That is a good old solid machine that will still be sparkin for your great granchildrens children.   Add a few "that would be nice to have one of those" things and it will be world class!!!!!


----------



## Thoro (Dec 8, 2014)

Ok guys.  If i did do it, I think Everlast for my budget would be the brand to go.

BUT..

I think a very good friend has talked some sense into me to not get it and I will explain why.
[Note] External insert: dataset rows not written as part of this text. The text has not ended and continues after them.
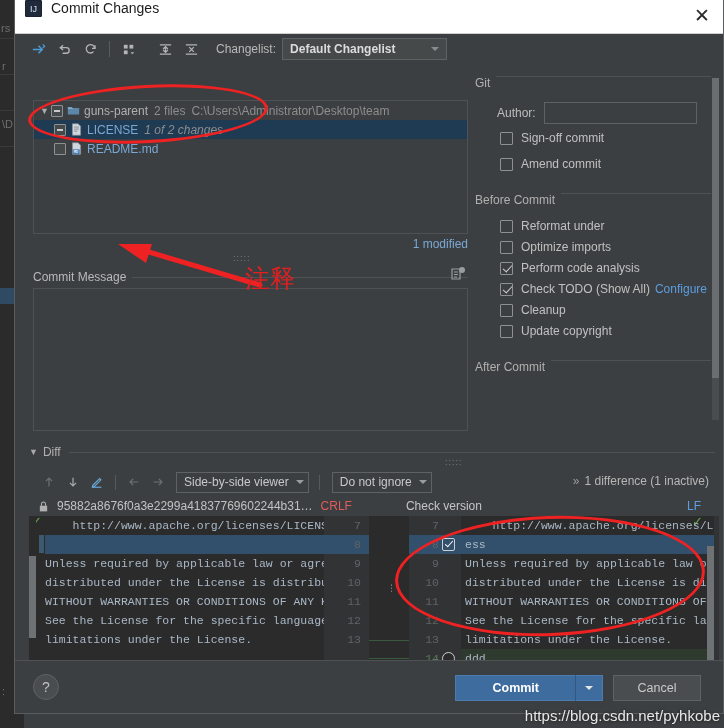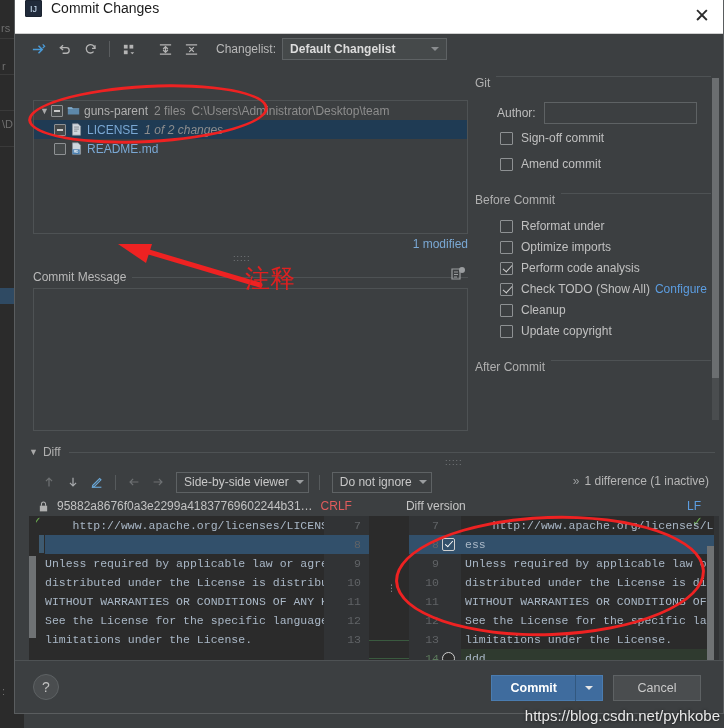"Diff version" span.yourver { text: Diff -> Check }
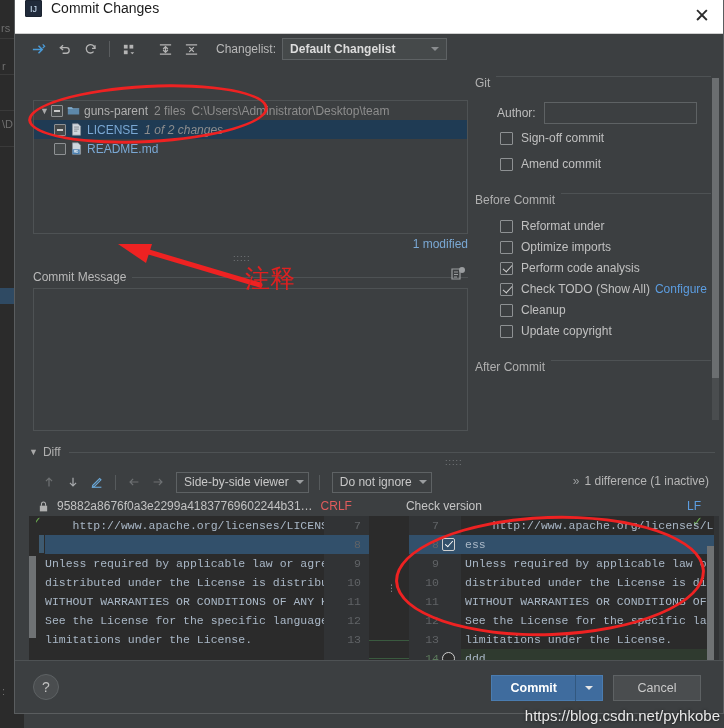"Commit" .btn-commit .lab { padding: 0 18px -> 0 36px }
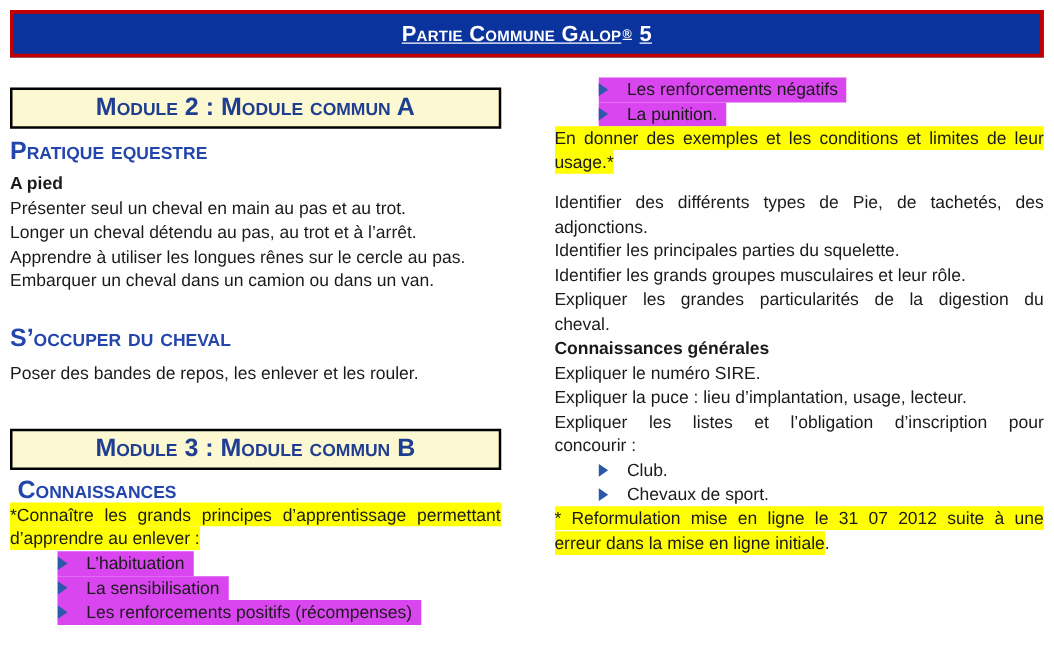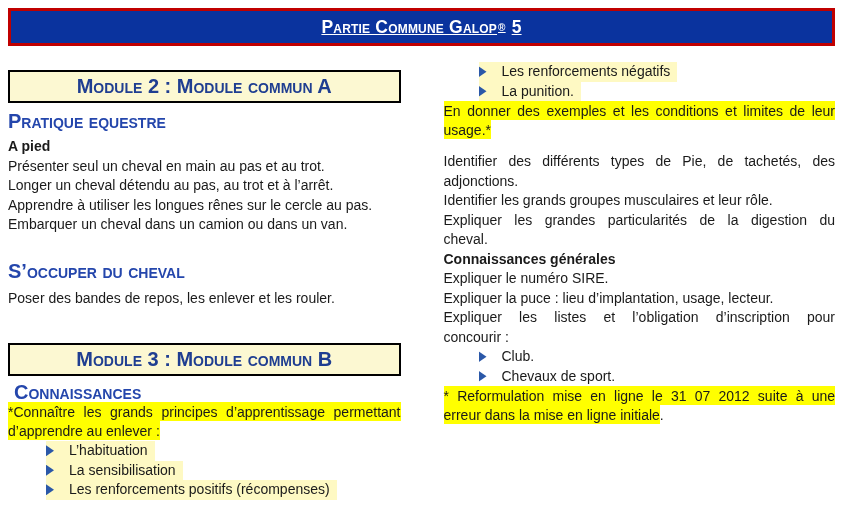"Les renforcements négatifs" .bullet.hl { background: #fef9c3 -> #d946ef }
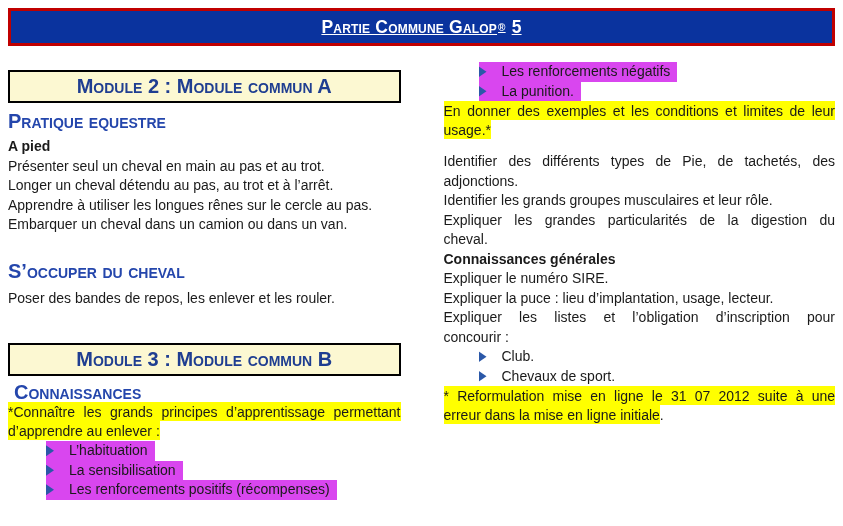"Identifier les principales parties du" div.line { html: none -> <div>Identifier les principales parties du squelette.</div> }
He asked me why I needed a tig.  I said, well, I don't I just would like to learn how to use one.  Ok he say, so you are in machining, that's expensive, and you want to throw tig welding in too, when you dont need it?!  Your wife will make you sleep in the shop if she finds out how much money you will end up spending!  
All that aside, which isn't really an issue, he convinced me that without a real need to tig, for the things I do with a welder a nicer mig than what I have with a spool gun would be much more suitable for me.  And I agreed with him.

So for now, I thank all of you for your input, and I will step out of the tig pitt until I really need to go there.


----------



## gi_984 (Dec 17, 2014)

I'm going thru this right now.  I thing CO machinist is spot on.  I'm getting ready to take another continuing education class at my local tech school for TIG.  Doing it on the recommendation from one of the guys in the machining class who took it.  Lots of hands on instruction over the semester.  Evening classes and lots of free steel for projects for about $200. 
I'm looking for a nice used Lincoln or Miller.


----------



## kd4gij (Dec 17, 2014)

If you just wan't to try tig for light welding. Do a serch for DTY tig from a ford alternator. There is severial plans out there. I plan on trying one my self. Harbor freight used to sell  cheap tig gun don't see it now but ebayhas them.


----------



## Malave16 (Jan 3, 2015)

I would be carefull with them import machines. Not much because of quality, they have improved a lot within the past few years. But what guaratee you have that this company wond drop off the face of the earth next week. And you are stuck with a machine with no support. I used the everlast 200dx and is a good machine. It did everything i asked from it. And for personal projects it would have been just fine. I upgraded to a Dynasty 350 and didnt looked back. I know the machine is going to work every time and i know the company is going to be around for long.
When shopping for a tig go as big as you can. Once you start doing aluminum you will need the amps. And if you are not planning on messing with aluminum, then stay with the mig.


----------



## brino (Jan 5, 2015)

Another very satisfied Everlast 250EX owner here. The torch unit is high quality, the pedal is heavy-duty, the flow meter is nice, all the connectors are high quality (gas, coolant and electrical), lots of consumables in the kit.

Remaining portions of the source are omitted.